A more radical alternative, which I have been advocating for a long time, is to organize the work week into two teams: the one would be Monday-Tuesday-Wednesday-Thursday (Mo-Th), and the other Friday-Saturday-Sunday (FSS). Contract-based working hours and schedules and salaries would be negotiated with the two teams. For instance, if the FSS team is financially worthwhile, it will attract young people who do not have to face the issue of child care over the weekends, students who have to attend classes over Mo-Th, or elderly people who ignore religious rituals (we live in a secular State). This reorganization of the economy would bring greater regularity; the FSS workers would attend to the needs of the Mo-Th, and vice versa. And all of this would greatly benefit the GDP, company profits, taxes, and help reduce unemployment!
KEY WORDS FOR A FLOURISHING EUROPEAN INDUSTY
- Innovation (to go a step further than the competition)
- Design (the fashion world, architecture, arts & crafts, coupled with industrial objects: aesthetic qualities provide added value which sets one apart from one’s competitors)
- Simplicity (to operate, repair, and maintain, to use on a day-to-day basis, to be compatible with other electronic devices, to change to another product further down the line, to recycle and control pollution)
- Ecology (energy saving, recycling, preserving non-renewable resources, not polluting)
- Robustness, rusticity (There are far too many products on the market that do not function properly under normal conditions of use or worsened conditions such as climatic stress)
- Top-of-the-range (we’ve already lost the production costs war against the emerging countries; what’s needed is to focus on products one generation ahead, the way good chess players plan their moves in advance, anticipating better than their adversaries)
- Training the labor force (both initial and in-service training constitute a good investment that motivates employees, empowers them, expands their area of expertise, and broadens their minds, which will then facilitate taking initiatives and identifying business opportunities)

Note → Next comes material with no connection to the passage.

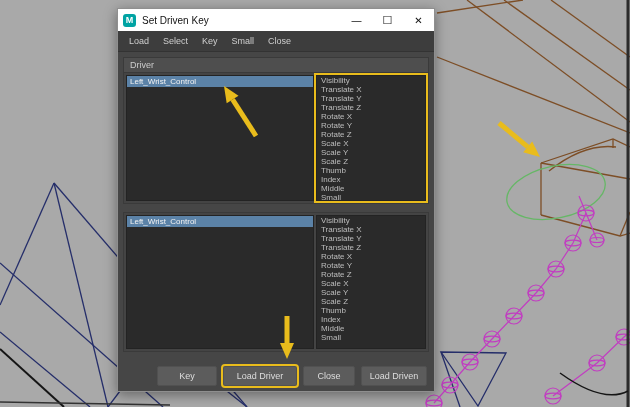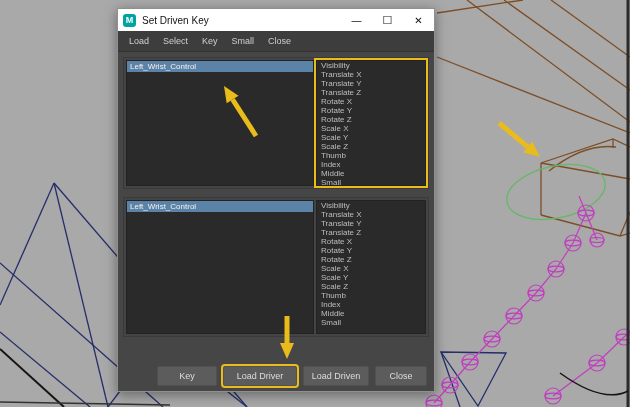"Driver" div.section-header { html: none -> <div>Driver</div> }
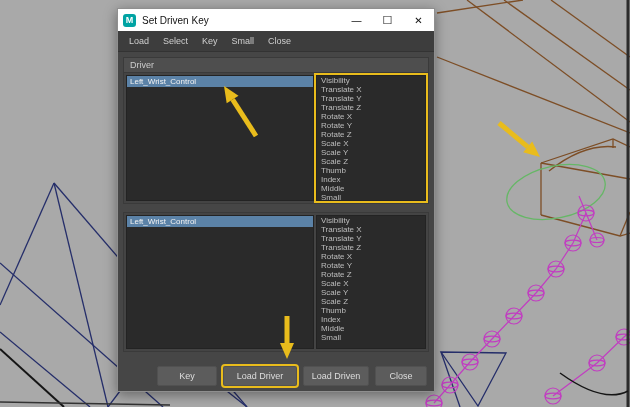"Load Driven" div.btn { order: before "Close" -> after "Close" }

- Dual remuneration system with a fixed part enabling a comfortable lifestyle in the host country and a variable part that is based on the benefits accrued and proportional to the number of employees (of the entity or the global company) rather than the basic salary. This means employees are more involved in their job, and the company can absorb the bottom-of-the-cycle shocks by limiting the fixed salary expenses at that time.
LAKSHMI MITTAL
This steel industry leader’s blackmail is based on the threat that if the Florange blast furnaces are nationalized, he will abandon all operations in Dunkerque and Fos-sur-Mer … In other words, the fallacy is that no other investor would be prepared to buy those plants (20,000 jobs) if Lakshmi Mittal sells them for a song – what a joke! In a capitalist society, nothing is rejected forever and low-cost sales will necessarily attract someone else …
What I think should be done is to brand this unworthy leader by using the tool of nationalization as a sanction in Florange, as was done after WWII, to punish the non-respect of commitments made to the French government. Doubtless, this sanction will give wings to the governments of those other countries where Mr Mittal is also holding employees hostage and, in the end, his murky business will turn bankrupt.